Probleemoplossing voor MQTT-activering

Dit artikel gaat over:
  • Smart Lock Ultra
  • Smart Lock 3.0 Pro
  • Smart Lock (4e generatie)

Fouten die kunnen optreden tijdens activering en configuratie

  1. Actualiseer de firmware van je Smart Lock
    Actualiseer , indien nodig, de firmware van je Smart Lock.
  2. Verbind je Smart Lock met je netwerk
    Voordat je MQTT kunt gebruiken, activeer je de ingebouwde wifi-module van je Smart Lock Pro of activeer Matter en je verbindt deze met je netwerk.
  3. Controleer of de protocolversies overeenkomen
    Bij het instellen kun je bepalen welke MQTT protocolversie gebruikt moet worden bij het tot stand brengen van een verbinding met de server.
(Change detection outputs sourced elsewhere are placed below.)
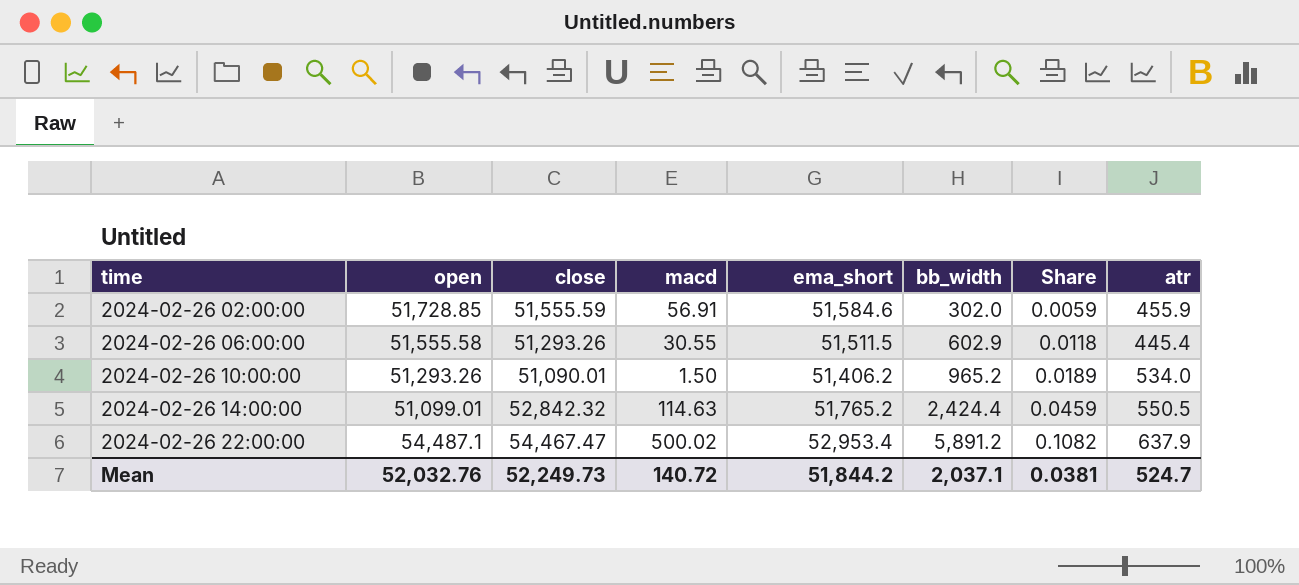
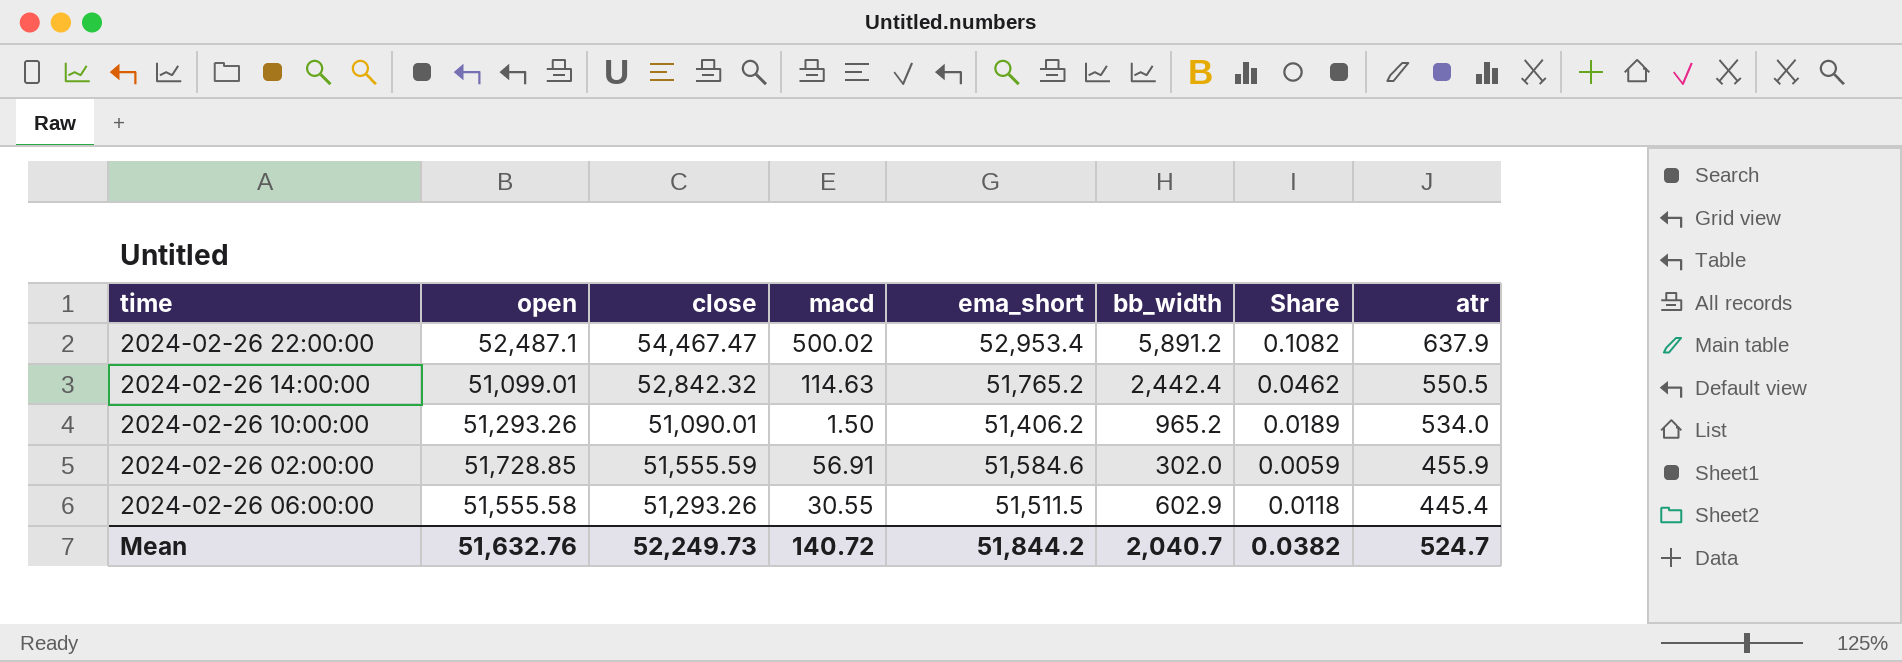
row order: time ascending -> atr descending
2024-02-26 22:00:00 | open: 54,487.1 -> 52,487.1
2024-02-26 14:00:00 | bb_width: 2,424.4 -> 2,442.4
2024-02-26 14:00:00 | Share: 0.0459 -> 0.0462
Mean | open: 52,032.76 -> 51,632.76
Mean | bb_width: 2,037.1 -> 2,040.7
Mean | Share: 0.0381 -> 0.0382

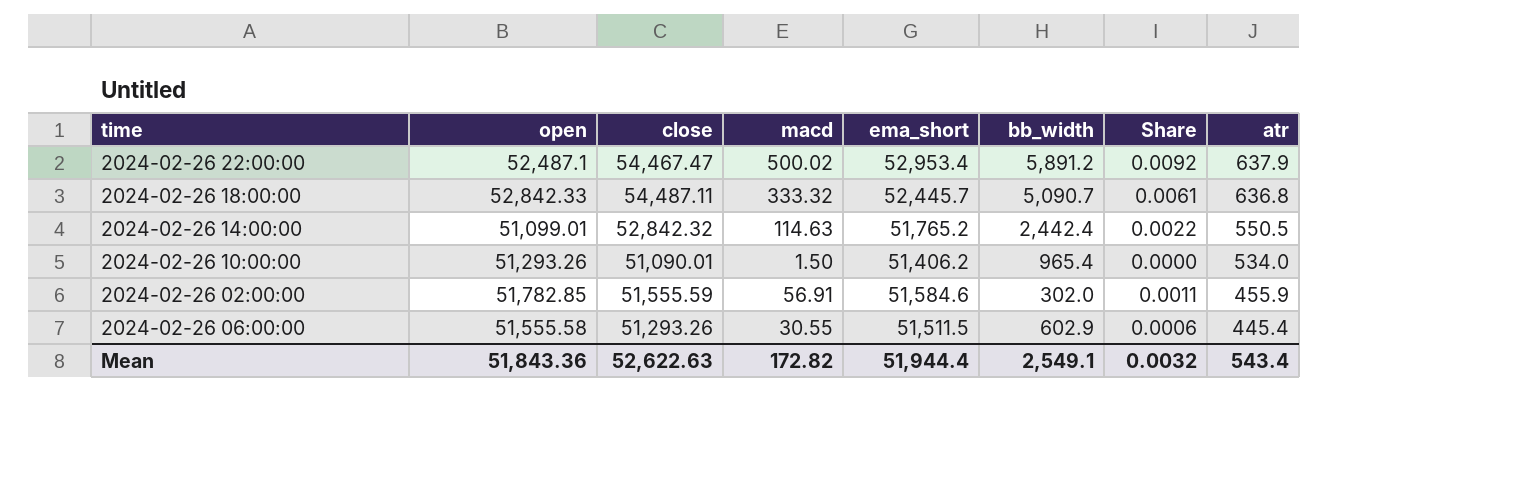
column Share | formula: [bb_width] / [close] -> [macd] / [close]
row 2024-02-26 18:00:00: none -> 52,842.33 | 54,487.11 | 333.32 | 52,445.7 | 5,090.7 | 0.0061 | 636.8
2024-02-26 10:00:00 | bb_width: 965.2 -> 965.4
2024-02-26 02:00:00 | open: 51,728.85 -> 51,782.85
Mean | open: 51,632.76 -> 51,843.36
Mean | close: 52,249.73 -> 52,622.63
Mean | macd: 140.72 -> 172.82
Mean | ema_short: 51,844.2 -> 51,944.4
Mean | bb_width: 2,040.7 -> 2,549.1
Mean | Share: 0.0382 -> 0.0032
Mean | atr: 524.7 -> 543.4

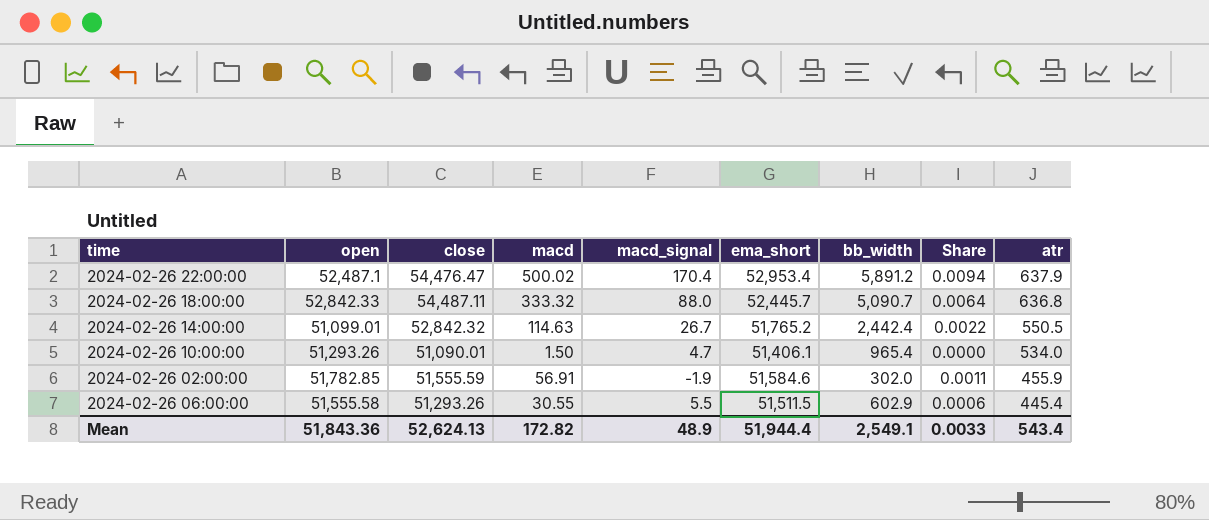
column macd_signal | position: none -> 5
column Share | formula: [macd] / [close] -> [macd] / [ema_short]
2024-02-26 22:00:00 | close: 54,467.47 -> 54,476.47
2024-02-26 10:00:00 | ema_short: 51,406.2 -> 51,406.1
Mean | close: 52,622.63 -> 52,624.13
Mean | Share: 0.0032 -> 0.0033

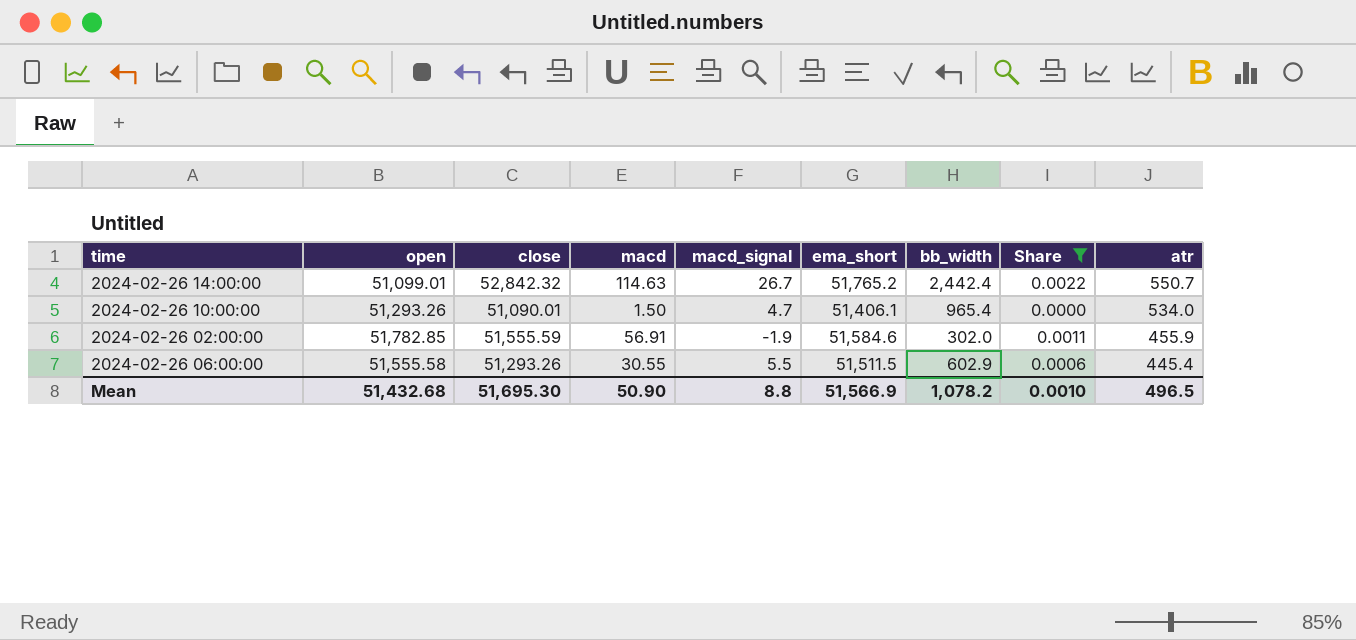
filter: none -> Share <= 0.0022
2024-02-26 14:00:00 | atr: 550.5 -> 550.7
Mean | open: 51,843.36 -> 51,432.68
Mean | close: 52,624.13 -> 51,695.30
Mean | macd: 172.82 -> 50.90
Mean | macd_signal: 48.9 -> 8.8
Mean | ema_short: 51,944.4 -> 51,566.9
Mean | bb_width: 2,549.1 -> 1,078.2
Mean | Share: 0.0033 -> 0.0010
Mean | atr: 543.4 -> 496.5

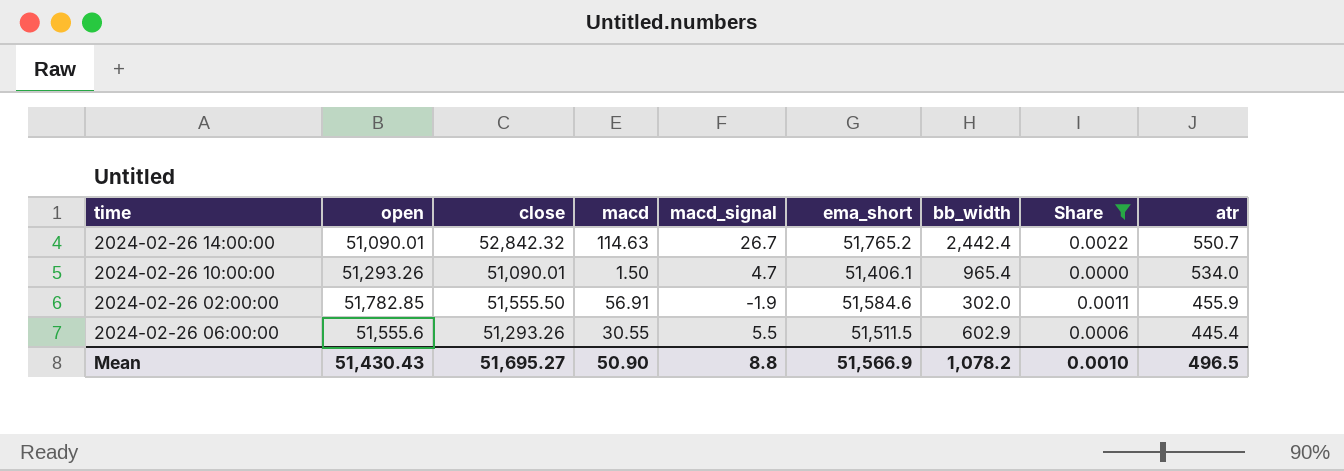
2024-02-26 14:00:00 | open: 51,099.01 -> 51,090.01
2024-02-26 02:00:00 | close: 51,555.59 -> 51,555.50
2024-02-26 06:00:00 | open: 51,555.58 -> 51,555.6
Mean | open: 51,432.68 -> 51,430.43
Mean | close: 51,695.30 -> 51,695.27

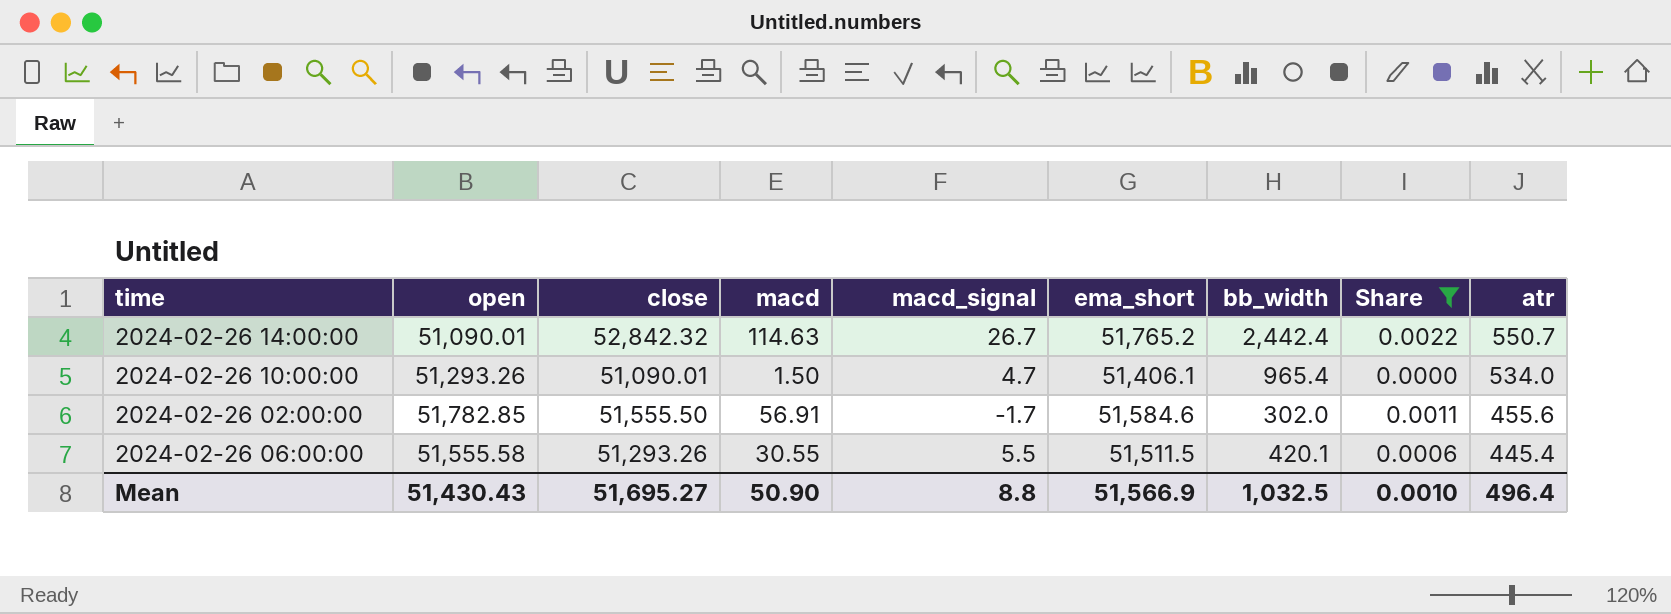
2024-02-26 02:00:00 | macd_signal: -1.9 -> -1.7
2024-02-26 02:00:00 | atr: 455.9 -> 455.6
2024-02-26 06:00:00 | open: 51,555.6 -> 51,555.58
2024-02-26 06:00:00 | bb_width: 602.9 -> 420.1
Mean | bb_width: 1,078.2 -> 1,032.5
Mean | atr: 496.5 -> 496.4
Als de MQTT-verbinding niet tot stand kan worden gebracht, moet je de configuratie controleren. Versie 3.1.1 en hoger wordt ondersteund.
  4. Controleer de “identifier”
    De client-identifier is een tekenreeks die een MQTT-client eenduidig identificeert. Elke identifier moet eenduidig aan één enkele verbonden client kunnen worden toegewezen.
    Als de app aangeeft dat de MQTT-verbinding niet tot stand kan worden gebracht vanwege een verkeerde identifier, neem dan contact op met de Nuki Support.
  5. Controleer de toegangsgegevens en hostnaam
    De MQTT-verbinding kan niet tot stand worden gebracht als de toegangsgegevens niet voor de MQTT broker zijn geautoriseerd. Controleer in dat geval je configuratie.
Veiligheid:

De MQTT-verbindingen worden altijd op poort 1883 opgebouwd. De communicatie tussen Smart Lock en broker is onversleuteld. Authenticatie vindt plaats met gebruikersnaam en wachtwoord. Behalve de wifi-versleuteling is er echter geen extra versleuteling. De veiligheid is dus gebaseerd op de veiligheid van je lokale netwerk.
Je hebt echter de mogelijkheid om de communicatie via de interface te beperken tot het uitsluitend uitwisselen van informatie. In de Nuki-app kun je bij “MQTT configureren” > “Ont-/vergrendelen toestaan” vastleggen of er ook vergrendelingsacties via MQTT mogen worden uitgevoerd.